EXERCISE GOAL: From the line containing "of benchmarking are" through the last line of the entries, set down every line exactly and add nothing.
* * * * *
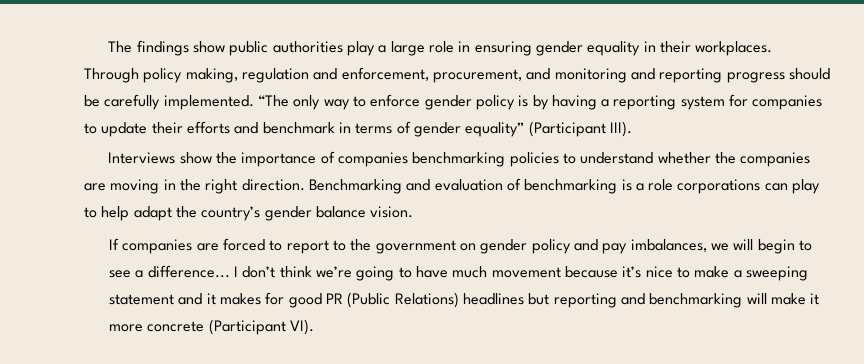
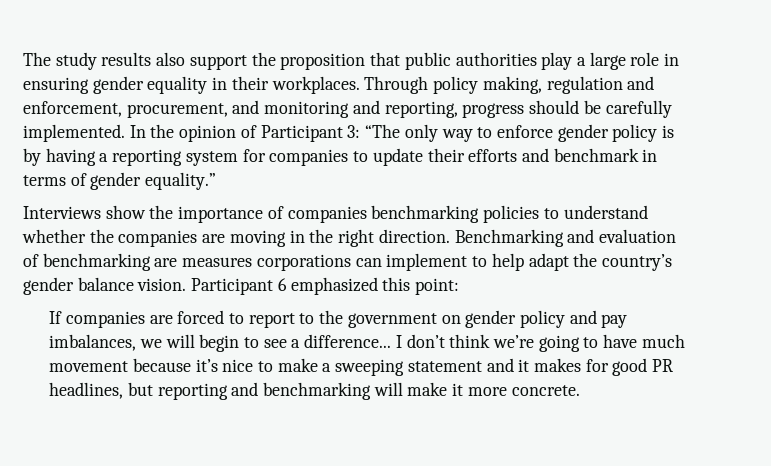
- The findings show public authorities play a large role in ensuring gender equality in their workplaces.
+ The study results also support the proposition that public authorities play a large role in ensuring gender equality in their workplaces.
- Through policy making, regulation and enforcement, procurement, and monitoring and reporting progress should be carefully implemented.
+ Through policy making, regulation and enforcement, procurement, and monitoring and reporting, progress should be carefully implemented.
- “The only way to enforce gender policy is by having a reporting system for companies to update their efforts and benchmark in terms of gender equality” (Participant III).
+ In the opinion of Participant 3: “The only way to enforce gender policy is by having a reporting system for companies to update their efforts and benchmark in terms of gender equality.”
- Benchmarking and evaluation of benchmarking is a role corporations can play to help adapt the country’s gender balance vision.
+ Benchmarking and evaluation of benchmarking are measures corporations can implement to help adapt the country’s gender balance vision. Participant 6 emphasized this point:
- I don’t think we’re going to have much movement because it’s nice to make a sweeping statement and it makes for good PR (Public Relations) headlines but reporting and benchmarking will make it more concrete (Participant VI).
+ I don’t think we’re going to have much movement because it’s nice to make a sweeping statement and it makes for good PR headlines, but reporting and benchmarking will make it more concrete.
* * * * *
EXPECTED ANSWER:
+ Benchmarking and evaluation of benchmarking are measures corporations can implement to help adapt the country’s gender balance vision. Participant 6 emphasized this point:
- I don’t think we’re going to have much movement because it’s nice to make a sweeping statement and it makes for good PR (Public Relations) headlines but reporting and benchmarking will make it more concrete (Participant VI).
+ I don’t think we’re going to have much movement because it’s nice to make a sweeping statement and it makes for good PR headlines, but reporting and benchmarking will make it more concrete.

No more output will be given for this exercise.